Your assignment:
Return the opening lines of the material, word for word. End with the line that contains "Titanium Jewelled Star Flat".

Information provided:
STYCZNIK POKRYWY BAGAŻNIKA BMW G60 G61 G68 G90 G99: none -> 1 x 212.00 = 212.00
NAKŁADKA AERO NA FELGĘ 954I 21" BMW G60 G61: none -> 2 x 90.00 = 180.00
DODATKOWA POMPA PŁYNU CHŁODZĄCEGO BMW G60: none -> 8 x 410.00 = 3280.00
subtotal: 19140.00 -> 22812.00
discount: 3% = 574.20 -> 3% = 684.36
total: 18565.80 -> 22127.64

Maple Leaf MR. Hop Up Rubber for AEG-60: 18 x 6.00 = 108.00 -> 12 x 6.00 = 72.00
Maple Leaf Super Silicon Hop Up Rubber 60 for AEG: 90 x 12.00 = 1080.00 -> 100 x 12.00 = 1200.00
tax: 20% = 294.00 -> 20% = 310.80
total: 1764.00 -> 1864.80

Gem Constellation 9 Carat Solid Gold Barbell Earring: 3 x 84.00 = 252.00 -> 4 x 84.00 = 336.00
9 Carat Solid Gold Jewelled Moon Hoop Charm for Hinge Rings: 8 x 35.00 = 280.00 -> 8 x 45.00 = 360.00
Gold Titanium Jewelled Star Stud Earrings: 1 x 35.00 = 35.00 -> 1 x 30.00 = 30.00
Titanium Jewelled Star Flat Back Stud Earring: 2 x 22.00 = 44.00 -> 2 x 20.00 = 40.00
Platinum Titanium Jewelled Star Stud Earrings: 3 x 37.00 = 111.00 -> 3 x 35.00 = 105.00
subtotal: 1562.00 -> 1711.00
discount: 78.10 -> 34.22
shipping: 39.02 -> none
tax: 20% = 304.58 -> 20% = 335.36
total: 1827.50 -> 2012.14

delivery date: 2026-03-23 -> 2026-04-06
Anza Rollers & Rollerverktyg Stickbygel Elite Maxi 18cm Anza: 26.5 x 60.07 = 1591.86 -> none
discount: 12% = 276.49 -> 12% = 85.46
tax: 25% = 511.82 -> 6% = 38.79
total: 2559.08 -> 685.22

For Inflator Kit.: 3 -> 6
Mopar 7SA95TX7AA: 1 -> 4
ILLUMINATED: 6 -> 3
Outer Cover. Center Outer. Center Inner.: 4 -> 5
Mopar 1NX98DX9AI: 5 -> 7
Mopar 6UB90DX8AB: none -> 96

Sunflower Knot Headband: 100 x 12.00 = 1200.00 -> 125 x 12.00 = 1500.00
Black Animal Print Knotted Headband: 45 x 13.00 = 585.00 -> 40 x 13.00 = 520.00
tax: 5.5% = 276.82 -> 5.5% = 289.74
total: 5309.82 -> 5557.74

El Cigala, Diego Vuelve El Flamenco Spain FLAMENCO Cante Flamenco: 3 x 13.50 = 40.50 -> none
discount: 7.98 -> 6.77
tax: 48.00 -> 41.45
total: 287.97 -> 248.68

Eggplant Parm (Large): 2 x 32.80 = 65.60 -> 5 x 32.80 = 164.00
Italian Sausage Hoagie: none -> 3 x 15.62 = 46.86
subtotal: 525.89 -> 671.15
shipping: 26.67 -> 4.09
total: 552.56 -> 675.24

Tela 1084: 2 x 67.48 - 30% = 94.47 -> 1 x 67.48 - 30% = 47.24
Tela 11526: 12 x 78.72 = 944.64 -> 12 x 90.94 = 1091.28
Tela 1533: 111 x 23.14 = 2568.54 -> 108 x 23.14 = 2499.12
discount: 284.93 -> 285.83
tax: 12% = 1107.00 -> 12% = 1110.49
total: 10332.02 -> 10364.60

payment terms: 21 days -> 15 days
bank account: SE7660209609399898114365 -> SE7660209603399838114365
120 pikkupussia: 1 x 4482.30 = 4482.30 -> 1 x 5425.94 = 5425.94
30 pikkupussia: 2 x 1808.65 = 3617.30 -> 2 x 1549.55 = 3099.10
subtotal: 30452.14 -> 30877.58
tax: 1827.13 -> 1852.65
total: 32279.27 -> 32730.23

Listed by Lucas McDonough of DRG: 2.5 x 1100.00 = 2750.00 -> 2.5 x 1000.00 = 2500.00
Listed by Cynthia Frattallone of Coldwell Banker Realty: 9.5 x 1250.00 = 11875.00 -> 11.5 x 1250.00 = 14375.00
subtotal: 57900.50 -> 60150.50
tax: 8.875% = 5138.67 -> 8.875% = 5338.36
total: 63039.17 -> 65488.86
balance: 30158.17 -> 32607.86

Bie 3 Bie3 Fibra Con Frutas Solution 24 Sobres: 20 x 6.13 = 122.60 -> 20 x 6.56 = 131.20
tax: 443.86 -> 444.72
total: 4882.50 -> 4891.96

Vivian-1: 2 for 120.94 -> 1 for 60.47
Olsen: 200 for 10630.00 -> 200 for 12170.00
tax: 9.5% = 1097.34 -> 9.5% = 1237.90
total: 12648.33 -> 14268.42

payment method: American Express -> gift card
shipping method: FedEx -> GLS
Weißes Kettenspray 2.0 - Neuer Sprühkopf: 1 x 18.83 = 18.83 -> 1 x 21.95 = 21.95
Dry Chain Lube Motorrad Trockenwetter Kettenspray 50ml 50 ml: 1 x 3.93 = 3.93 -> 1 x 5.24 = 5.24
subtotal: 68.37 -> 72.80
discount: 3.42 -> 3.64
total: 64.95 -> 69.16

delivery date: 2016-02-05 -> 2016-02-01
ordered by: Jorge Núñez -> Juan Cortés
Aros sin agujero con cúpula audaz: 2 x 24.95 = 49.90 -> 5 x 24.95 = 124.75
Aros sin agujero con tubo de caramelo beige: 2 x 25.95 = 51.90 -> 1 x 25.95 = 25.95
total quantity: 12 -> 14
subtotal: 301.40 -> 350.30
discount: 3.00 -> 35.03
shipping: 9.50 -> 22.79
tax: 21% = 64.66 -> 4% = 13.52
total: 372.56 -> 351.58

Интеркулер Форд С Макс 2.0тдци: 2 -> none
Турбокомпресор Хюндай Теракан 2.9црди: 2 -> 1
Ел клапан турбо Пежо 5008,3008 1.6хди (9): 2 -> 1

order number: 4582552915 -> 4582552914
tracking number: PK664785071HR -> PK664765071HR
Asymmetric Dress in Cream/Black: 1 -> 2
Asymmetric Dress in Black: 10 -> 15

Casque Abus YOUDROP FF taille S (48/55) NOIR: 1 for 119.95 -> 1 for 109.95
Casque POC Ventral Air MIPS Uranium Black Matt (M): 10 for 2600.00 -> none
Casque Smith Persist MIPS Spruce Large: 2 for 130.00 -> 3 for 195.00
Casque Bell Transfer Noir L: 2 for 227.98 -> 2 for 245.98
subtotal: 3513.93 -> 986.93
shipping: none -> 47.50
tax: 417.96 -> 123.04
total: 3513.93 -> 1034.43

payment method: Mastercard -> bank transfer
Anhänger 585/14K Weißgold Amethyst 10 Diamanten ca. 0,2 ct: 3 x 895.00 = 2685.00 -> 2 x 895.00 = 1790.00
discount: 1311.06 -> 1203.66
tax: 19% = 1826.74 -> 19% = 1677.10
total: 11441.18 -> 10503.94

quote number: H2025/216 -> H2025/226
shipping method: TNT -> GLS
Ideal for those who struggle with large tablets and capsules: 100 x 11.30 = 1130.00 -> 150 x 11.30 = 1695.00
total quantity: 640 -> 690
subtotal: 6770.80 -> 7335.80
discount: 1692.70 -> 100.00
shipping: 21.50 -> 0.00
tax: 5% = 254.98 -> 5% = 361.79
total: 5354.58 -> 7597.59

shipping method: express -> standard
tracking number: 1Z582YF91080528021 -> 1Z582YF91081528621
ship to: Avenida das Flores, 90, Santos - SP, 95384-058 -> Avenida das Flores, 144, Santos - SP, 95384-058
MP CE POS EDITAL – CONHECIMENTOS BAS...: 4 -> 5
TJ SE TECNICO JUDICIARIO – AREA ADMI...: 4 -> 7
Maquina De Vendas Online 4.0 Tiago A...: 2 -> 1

The completed task:
STYCZNIK POKRYWY BAGAŻNIKA BMW G60 G61 G68 G90 G99: none -> 1 x 212.00 = 212.00
NAKŁADKA AERO NA FELGĘ 954I 21" BMW G60 G61: none -> 2 x 90.00 = 180.00
DODATKOWA POMPA PŁYNU CHŁODZĄCEGO BMW G60: none -> 8 x 410.00 = 3280.00
subtotal: 19140.00 -> 22812.00
discount: 3% = 574.20 -> 3% = 684.36
total: 18565.80 -> 22127.64

Maple Leaf MR. Hop Up Rubber for AEG-60: 18 x 6.00 = 108.00 -> 12 x 6.00 = 72.00
Maple Leaf Super Silicon Hop Up Rubber 60 for AEG: 90 x 12.00 = 1080.00 -> 100 x 12.00 = 1200.00
tax: 20% = 294.00 -> 20% = 310.80
total: 1764.00 -> 1864.80

Gem Constellation 9 Carat Solid Gold Barbell Earring: 3 x 84.00 = 252.00 -> 4 x 84.00 = 336.00
9 Carat Solid Gold Jewelled Moon Hoop Charm for Hinge Rings: 8 x 35.00 = 280.00 -> 8 x 45.00 = 360.00
Gold Titanium Jewelled Star Stud Earrings: 1 x 35.00 = 35.00 -> 1 x 30.00 = 30.00
Titanium Jewelled Star Flat Back Stud Earring: 2 x 22.00 = 44.00 -> 2 x 20.00 = 40.00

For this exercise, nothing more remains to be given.